● **Description of the task**: The answer must be an exact copy of the records below, with every picture left out.

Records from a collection
-- -- --
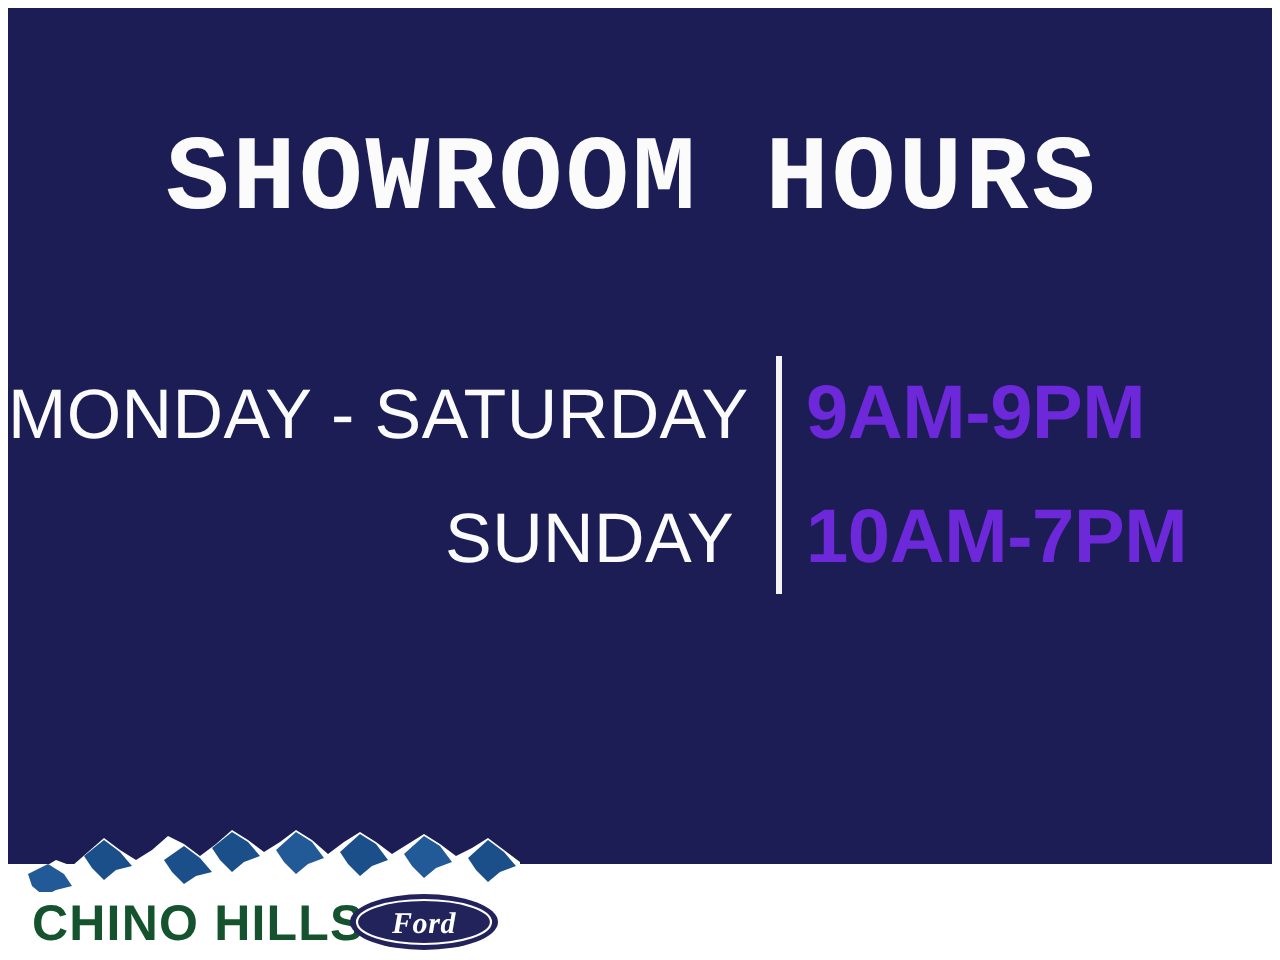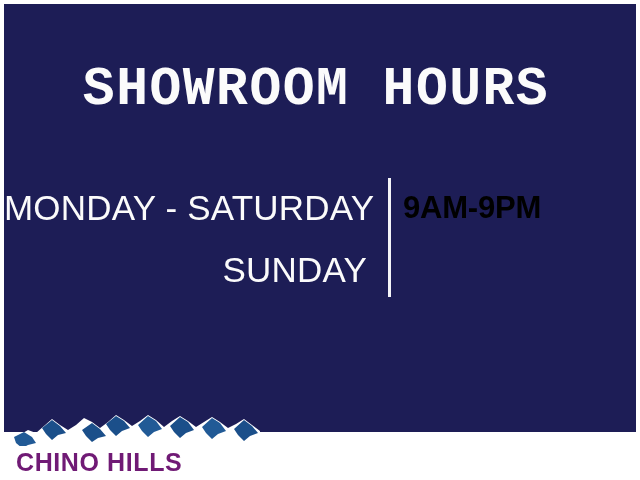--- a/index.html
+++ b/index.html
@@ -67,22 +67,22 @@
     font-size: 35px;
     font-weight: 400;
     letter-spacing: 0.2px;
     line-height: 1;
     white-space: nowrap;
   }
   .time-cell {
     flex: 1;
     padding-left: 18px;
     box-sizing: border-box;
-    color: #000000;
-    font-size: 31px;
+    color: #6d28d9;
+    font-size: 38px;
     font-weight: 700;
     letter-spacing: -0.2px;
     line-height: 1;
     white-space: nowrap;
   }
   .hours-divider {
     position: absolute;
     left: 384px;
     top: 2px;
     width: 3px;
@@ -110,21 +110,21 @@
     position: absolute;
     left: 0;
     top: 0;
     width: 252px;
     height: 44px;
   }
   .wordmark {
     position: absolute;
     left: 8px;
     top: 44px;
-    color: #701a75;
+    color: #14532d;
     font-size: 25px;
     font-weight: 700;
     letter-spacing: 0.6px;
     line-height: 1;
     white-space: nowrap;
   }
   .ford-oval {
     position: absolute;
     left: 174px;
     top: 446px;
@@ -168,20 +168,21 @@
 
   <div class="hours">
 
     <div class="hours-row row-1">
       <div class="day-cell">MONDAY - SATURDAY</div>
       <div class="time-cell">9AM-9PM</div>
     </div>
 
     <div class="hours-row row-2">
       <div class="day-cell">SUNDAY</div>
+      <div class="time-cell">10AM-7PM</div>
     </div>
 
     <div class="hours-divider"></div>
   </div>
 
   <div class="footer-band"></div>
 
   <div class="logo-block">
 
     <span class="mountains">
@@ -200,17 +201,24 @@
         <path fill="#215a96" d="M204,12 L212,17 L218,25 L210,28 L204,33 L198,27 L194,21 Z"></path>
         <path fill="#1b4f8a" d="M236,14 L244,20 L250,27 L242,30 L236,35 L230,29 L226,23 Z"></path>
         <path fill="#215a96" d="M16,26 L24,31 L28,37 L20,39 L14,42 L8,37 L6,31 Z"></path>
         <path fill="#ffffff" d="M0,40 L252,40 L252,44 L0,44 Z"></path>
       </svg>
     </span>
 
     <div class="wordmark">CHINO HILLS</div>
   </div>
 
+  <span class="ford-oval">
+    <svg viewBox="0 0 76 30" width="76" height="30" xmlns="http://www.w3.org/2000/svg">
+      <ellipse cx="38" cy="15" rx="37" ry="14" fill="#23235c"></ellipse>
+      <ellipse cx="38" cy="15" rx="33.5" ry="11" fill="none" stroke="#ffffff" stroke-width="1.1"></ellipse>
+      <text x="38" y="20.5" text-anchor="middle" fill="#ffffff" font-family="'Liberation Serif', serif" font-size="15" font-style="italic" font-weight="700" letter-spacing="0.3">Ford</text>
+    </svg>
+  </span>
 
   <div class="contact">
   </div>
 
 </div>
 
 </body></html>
-- -- --
● **Answer to this task**:
--- a/index.html
+++ b/index.html
@@ -67,22 +67,22 @@
     font-size: 35px;
     font-weight: 400;
     letter-spacing: 0.2px;
     line-height: 1;
     white-space: nowrap;
   }
   .time-cell {
     flex: 1;
     padding-left: 18px;
     box-sizing: border-box;
-    color: #000000;
-    font-size: 31px;
+    color: #6d28d9;
+    font-size: 38px;
     font-weight: 700;
     letter-spacing: -0.2px;
     line-height: 1;
     white-space: nowrap;
   }
   .hours-divider {
     position: absolute;
     left: 384px;
     top: 2px;
     width: 3px;
@@ -110,21 +110,21 @@
     position: absolute;
     left: 0;
     top: 0;
     width: 252px;
     height: 44px;
   }
   .wordmark {
     position: absolute;
     left: 8px;
     top: 44px;
-    color: #701a75;
+    color: #14532d;
     font-size: 25px;
     font-weight: 700;
     letter-spacing: 0.6px;
     line-height: 1;
     white-space: nowrap;
   }
   .ford-oval {
     position: absolute;
     left: 174px;
     top: 446px;
@@ -168,20 +168,21 @@
 
   <div class="hours">
 
     <div class="hours-row row-1">
       <div class="day-cell">MONDAY - SATURDAY</div>
       <div class="time-cell">9AM-9PM</div>
     </div>
 
     <div class="hours-row row-2">
       <div class="day-cell">SUNDAY</div>
+      <div class="time-cell">10AM-7PM</div>
     </div>
 
     <div class="hours-divider"></div>
   </div>
 
   <div class="footer-band"></div>
 
   <div class="logo-block">
 
     <span class="mountains">
@@ -200,17 +201,24 @@
         <path fill="#215a96" d="M204,12 L212,17 L218,25 L210,28 L204,33 L198,27 L194,21 Z"></path>
         <path fill="#1b4f8a" d="M236,14 L244,20 L250,27 L242,30 L236,35 L230,29 L226,23 Z"></path>
         <path fill="#215a96" d="M16,26 L24,31 L28,37 L20,39 L14,42 L8,37 L6,31 Z"></path>
         <path fill="#ffffff" d="M0,40 L252,40 L252,44 L0,44 Z"></path>
       </svg>
     </span>
 
     <div class="wordmark">CHINO HILLS</div>
   </div>
 
+  <span class="ford-oval">
+    <svg viewBox="0 0 76 30" width="76" height="30" xmlns="http://www.w3.org/2000/svg">
+      <ellipse cx="38" cy="15" rx="37" ry="14" fill="#23235c"></ellipse>
+      <ellipse cx="38" cy="15" rx="33.5" ry="11" fill="none" stroke="#ffffff" stroke-width="1.1"></ellipse>
+      <text x="38" y="20.5" text-anchor="middle" fill="#ffffff" font-family="'Liberation Serif', serif" font-size="15" font-style="italic" font-weight="700" letter-spacing="0.3">Ford</text>
+    </svg>
+  </span>
 
   <div class="contact">
   </div>
 
 </div>
 
 </body></html>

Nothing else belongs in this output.